NATO Troops Should Redeploy to Protect Kosovar Serbs

14 December 2007, 1610 EST

Human Security Report Project’s newsfeed reports:

Serbia has promised NATO it would not use force against Kosovo if the breakaway province carried out a vow to declare independence early next year, a senior alliance commander said on Thursday. NATO has patrolled Kosovo since it bombed Serbia for nearly 3 months in 1999 to force the withdrawal of Serb forces accused of atrocities in a war against separatist Albanian guerrillas in the province. “Right now we have enough forces on the ground to protect the people of Kosovo,” said Admiral Mark Fitzgerald, a U.S. Navy officer.

This plus Belgrade’s attempt to seek redress through the ICJ, suggest I was right: NATO’s fears of renewed atrocities against Kosovar Albanians may hve been overblown. But this doesn’t mean there are not important reasons to prioritize the protection of civilians – only that assumptions about who should be protected may need to be reconsidered.
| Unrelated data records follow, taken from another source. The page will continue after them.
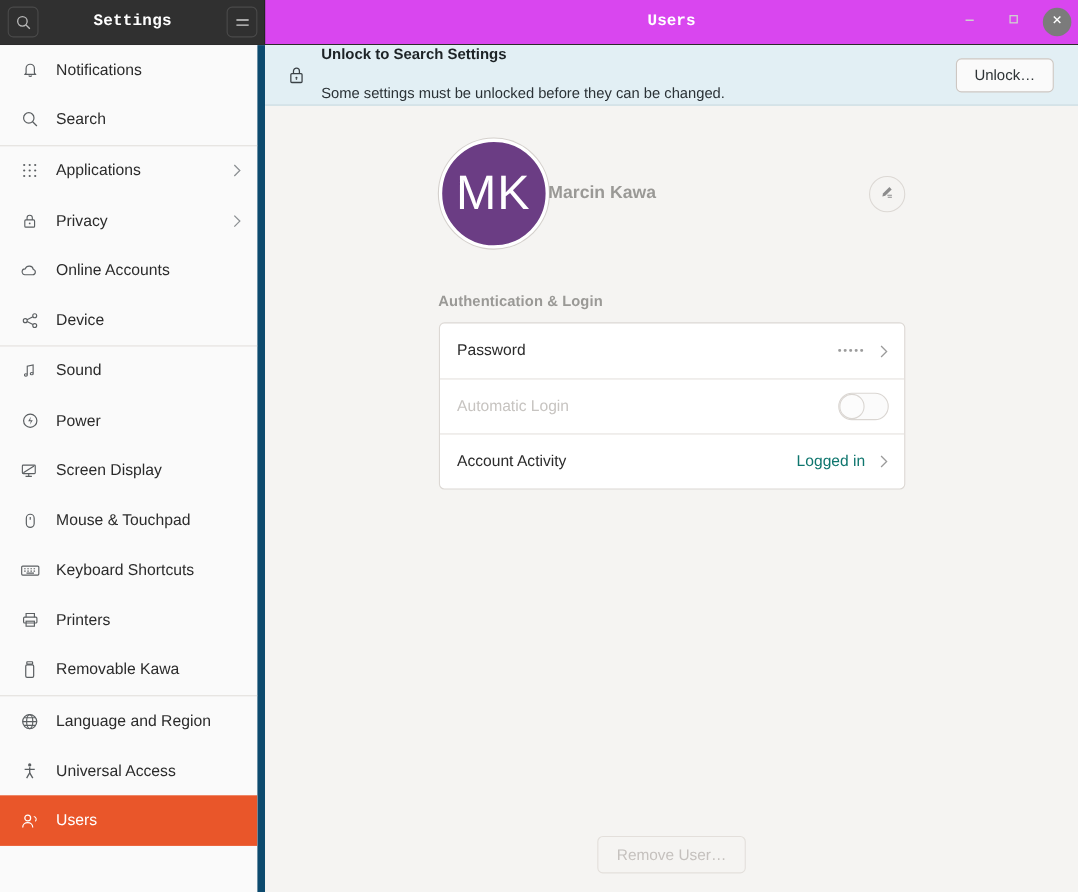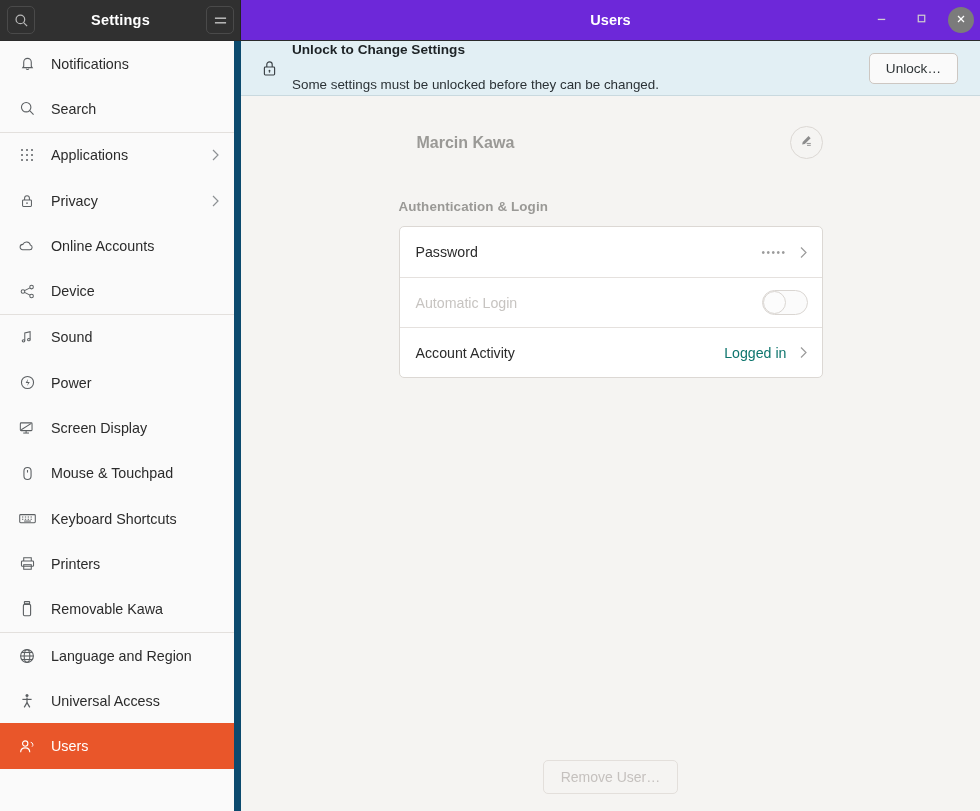--- a/index.html
+++ b/index.html
@@ -27,8 +27,9 @@
     height: 41px;
     display: flex;
     flex: 0 0 41px;
-    background: #6d28d9;
+    background: #d946ef;
     border-bottom: 1px solid #2b2b2b;
+    font-family: Liberation Mono, monospace;
   }
 
   .titlebar-left {

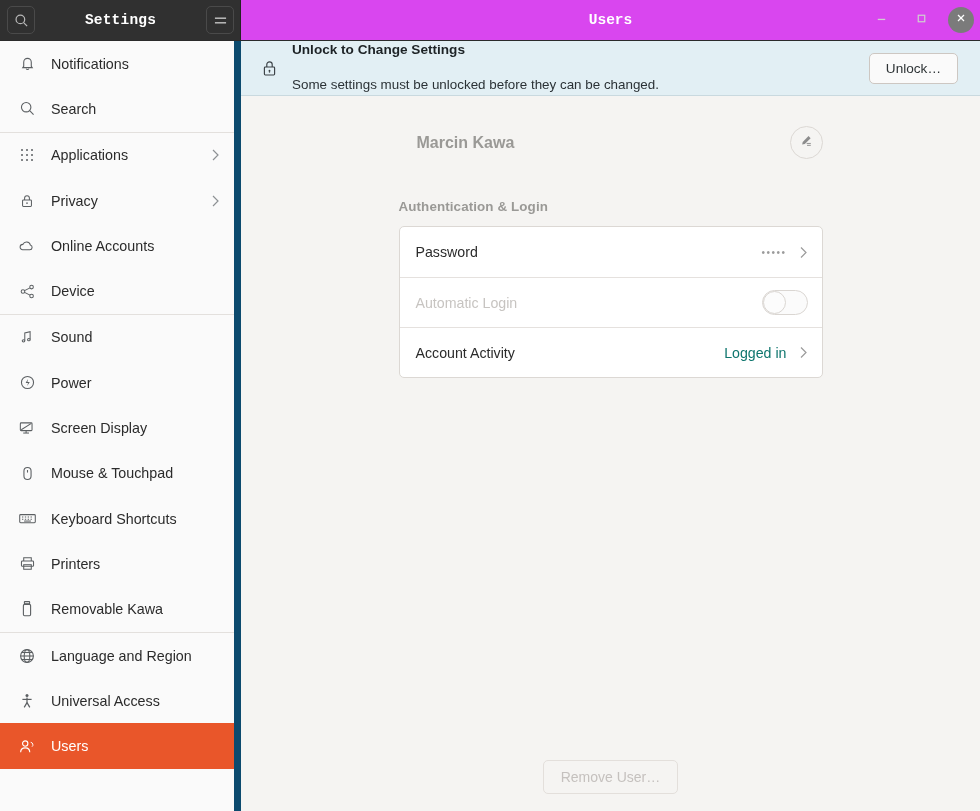--- a/index.html
+++ b/index.html
@@ -606,7 +606,7 @@
           </svg>
         </span>
         <div class="lockbar-text">
-          <div class="lockbar-title">Unlock to Change Settings</div>
+          <div class="lockbar-title">Unlock to Search Settings</div>
           <div class="lockbar-sub">Some settings must be unlocked before they can be changed.</div>
         </div>
         <button class="unlock-btn">Unlock…</button>

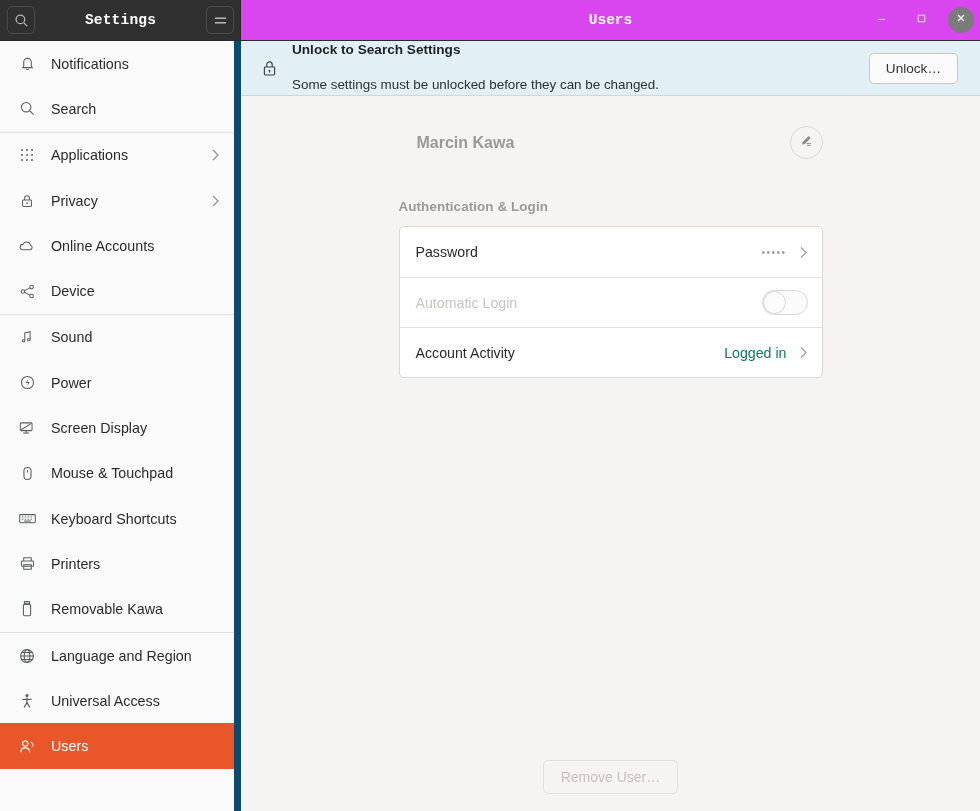--- a/index.html
+++ b/index.html
@@ -615,6 +615,7 @@
       <div class="panel">
 
         <div class="user-row">
+          <div class="avatar">MK</div>
           <div class="user-name">Marcin Kawa</div>
           <div class="edit-btn">
             <span>

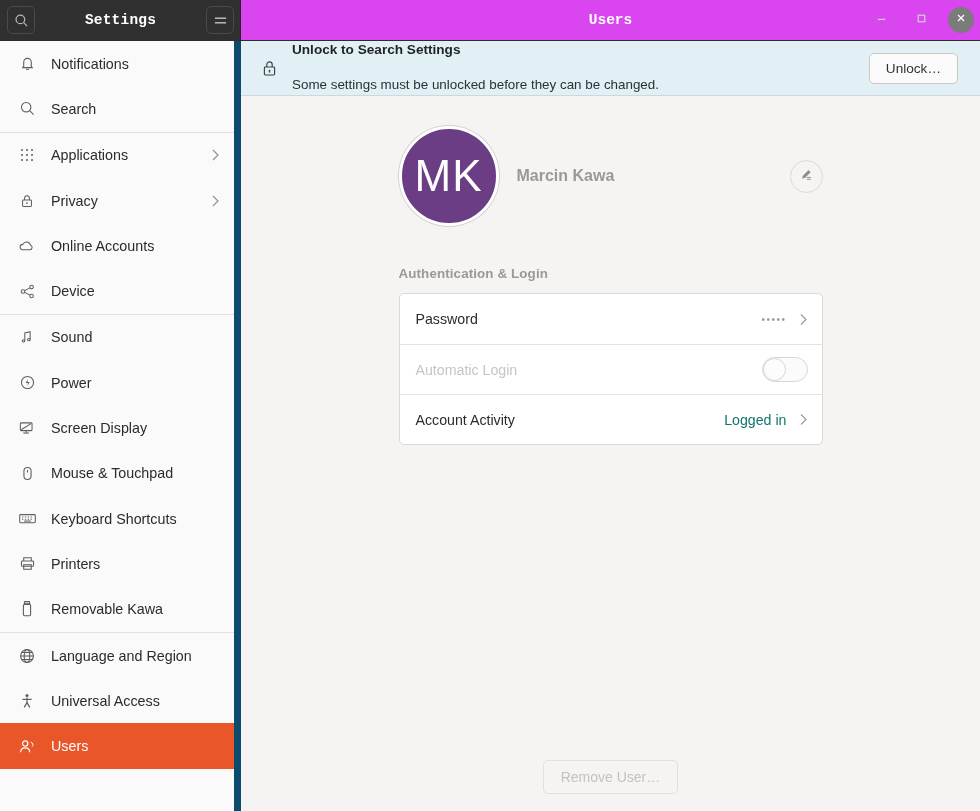--- a/index.html
+++ b/index.html
@@ -241,7 +241,6 @@
     user-select: none;
   }
   .user-name {
-    margin-left: 18px;
     font-size: 16px;
     font-weight: bold;
     color: #9a9996;

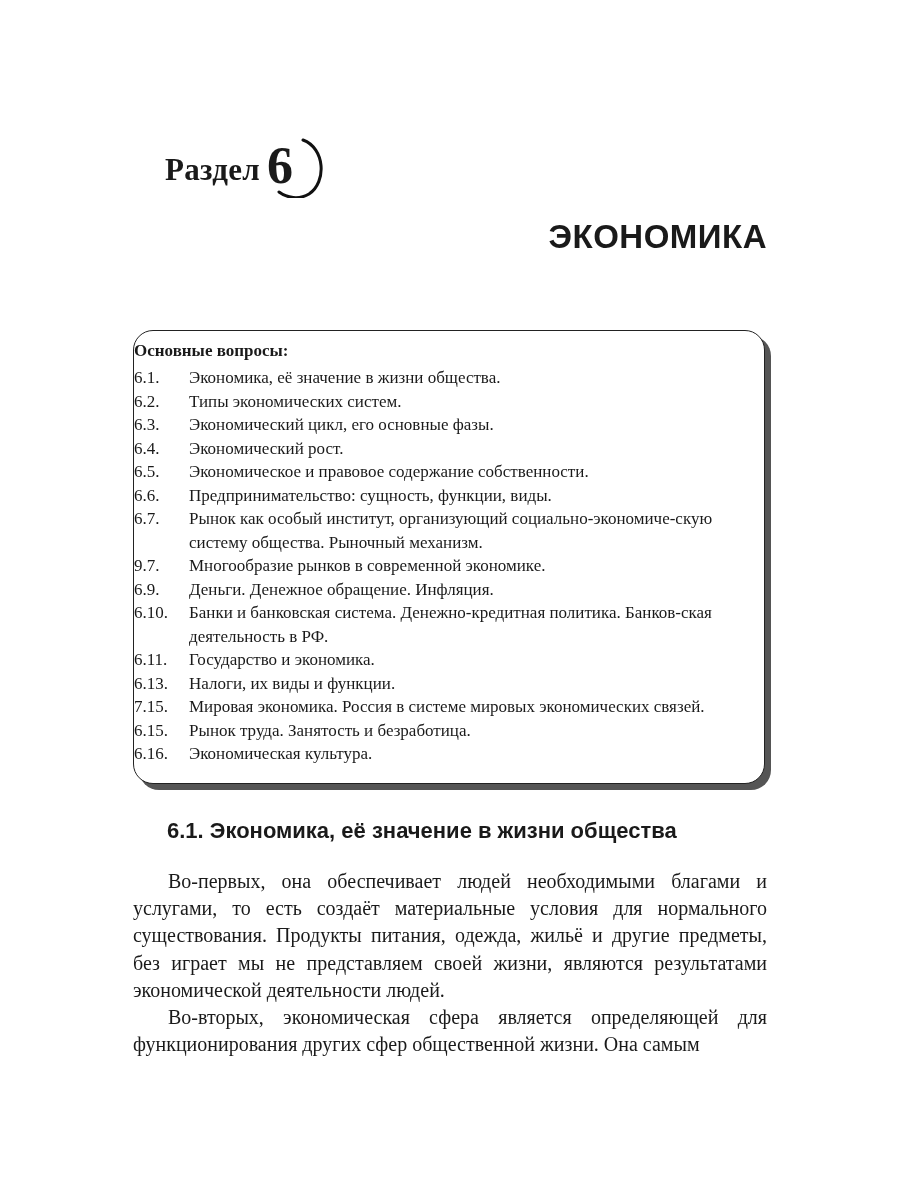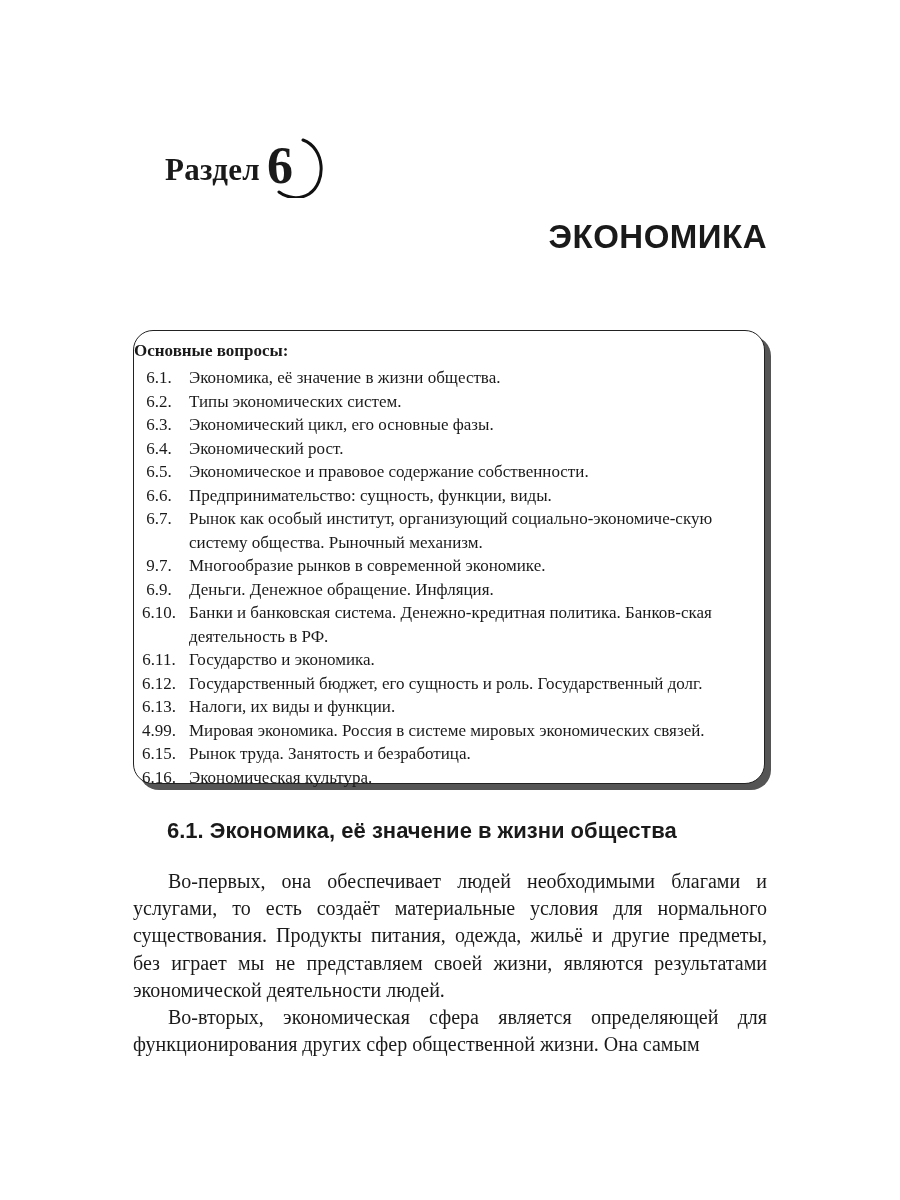--- a/index.html
+++ b/index.html
@@ -18,7 +18,7 @@
   .box-title { font-weight:bold; font-size:17px; margin-top:10px; margin-bottom:5px; }
   .toc { list-style:none; margin:0; padding:0 14px 0 0; }
   .toc li { display:flex; font-size:17px; line-height:23.5px; }
-  .toc .num { width:50px; text-align:center; padding-right:5px; flex:0 0 auto; }
+  .toc .num { width:50px; text-align:left; padding-right:5px; flex:0 0 auto; }
   .toc .txt { flex:1; }
   .h2 { position:absolute; left:167px; top:818px; font-size:22px; font-weight:bold;
         font-family:"Liberation Sans", sans-serif; white-space:nowrap; }

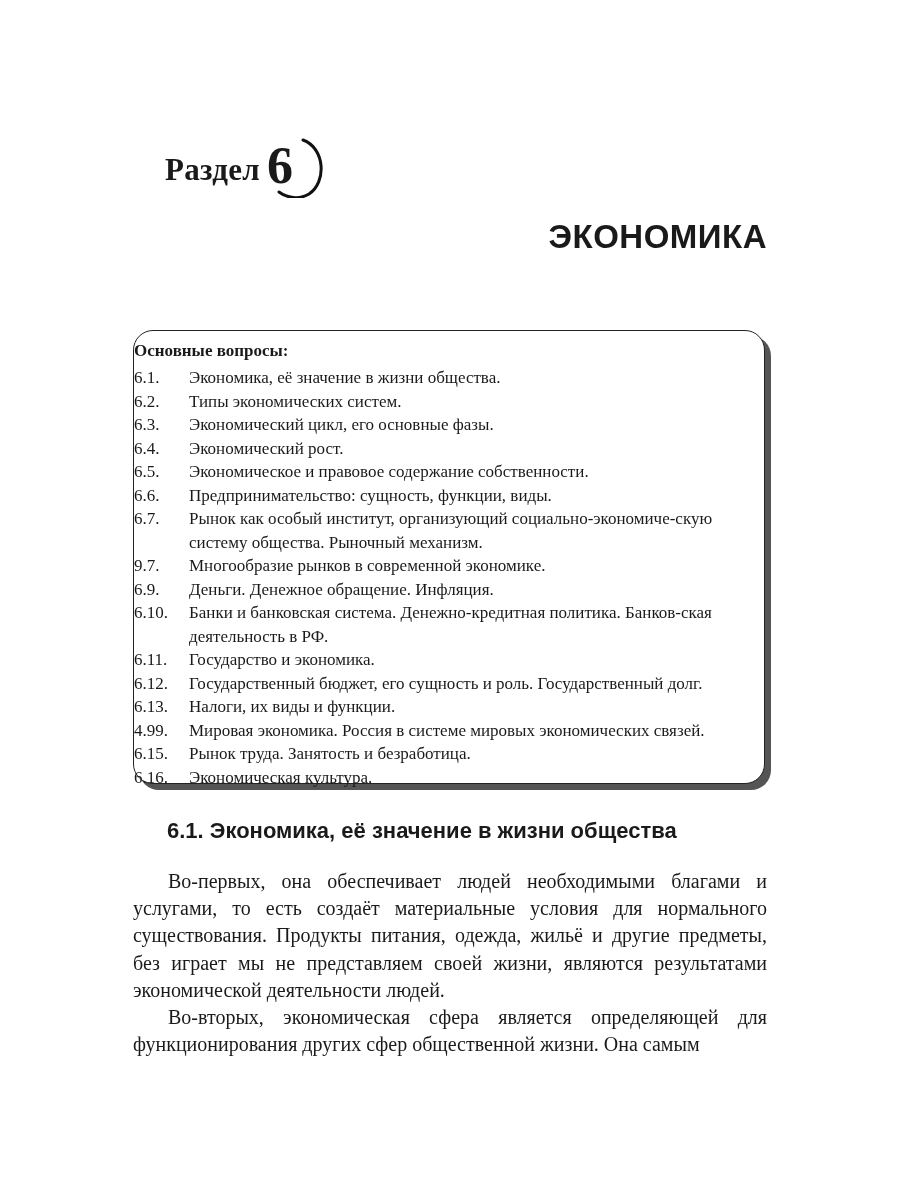--- a/index.html
+++ b/index.html
@@ -87,10 +87,6 @@
         <span class="txt">Государство и экономика.</span>
       </li>
     <li>
-        <span class="num">6.12.</span>
-        <span class="txt">Государственный бюджет, его сущность и роль. Государственный долг.</span>
-      </li>
-    <li>
         <span class="num">6.13.</span>
         <span class="txt">Налоги, их виды и функции.</span>
       </li>

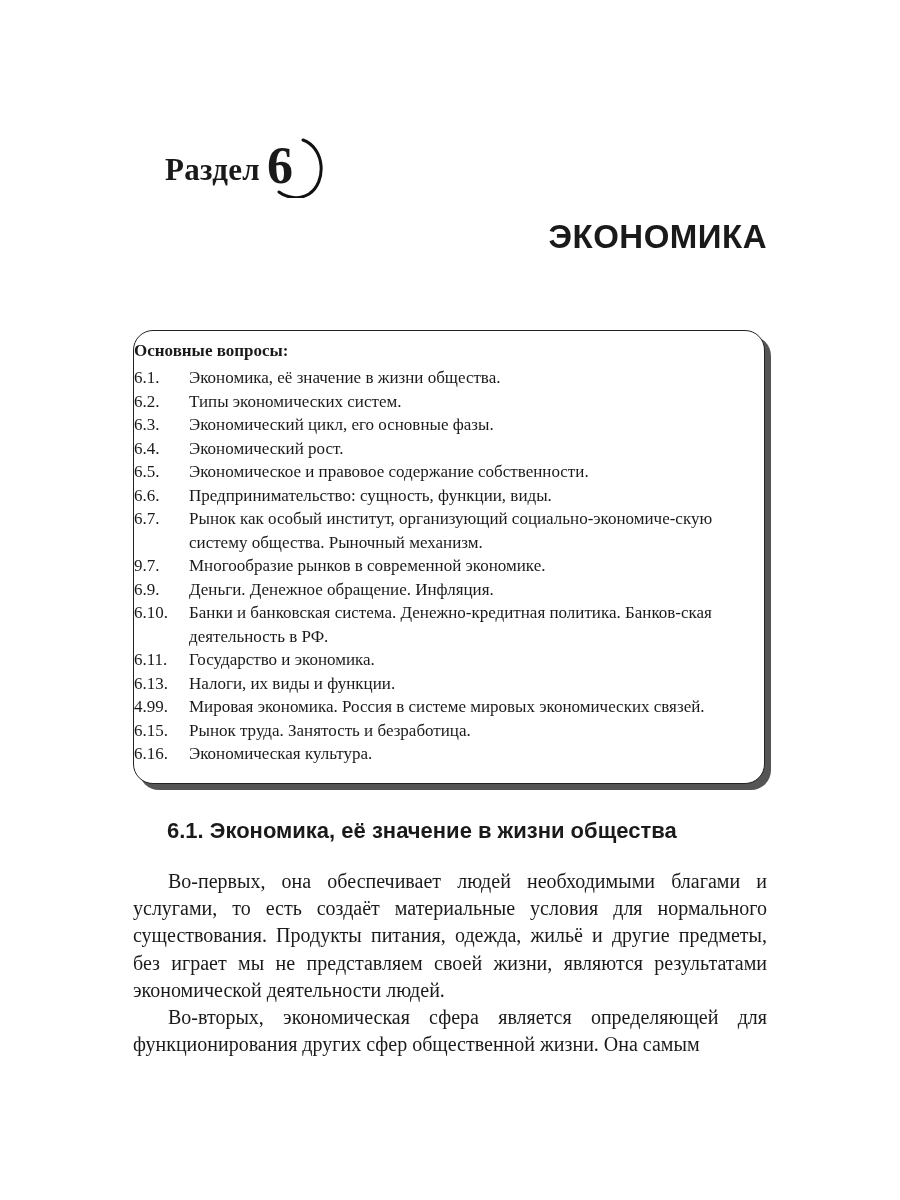--- a/index.html
+++ b/index.html
@@ -91,7 +91,7 @@
         <span class="txt">Налоги, их виды и функции.</span>
       </li>
     <li>
-        <span class="num">4.99.</span>
+        <span class="num">7.15.</span>
         <span class="txt">Мировая экономика. Россия в системе мировых экономических связей.</span>
       </li>
     <li>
The danger comes not from the certainty that Kosovar Albanians are seceding from Serbia, but from the possibility that Kosovar Serbs will try to secede from a newly independent Kosovo.

Kosovar Serbs are likeliest to attempt secession if they have reason to fear persecution or violence from their newly empowered neighbors.

This has happened before – spates of revenge killings of Serb civilians accompanied the return of refugees from Macedonia in 1999. In such an instance Serbia will be not only inclined but possibly justified in “intervening” on their behalf. This precise dynamic triggered the 1991 war between Serbia and newly independent Croatia, which immediately began “cleansing” the Krajina Serb minority in Croatia.

If NATO wishes to contribute to maintaining stability in the region, the priority should be to provide immediate protection the 100,000 Kosovar Serbs in the northern regions, rather than deploying to protect Albanian civilians farther south from some feared JNA offensive. There would be no more helpful confidence-building measure in the next few months than to send the signal that NATO is biased in favor of stability and civilian protection, rather than in favor of Kosovar Albanians per se.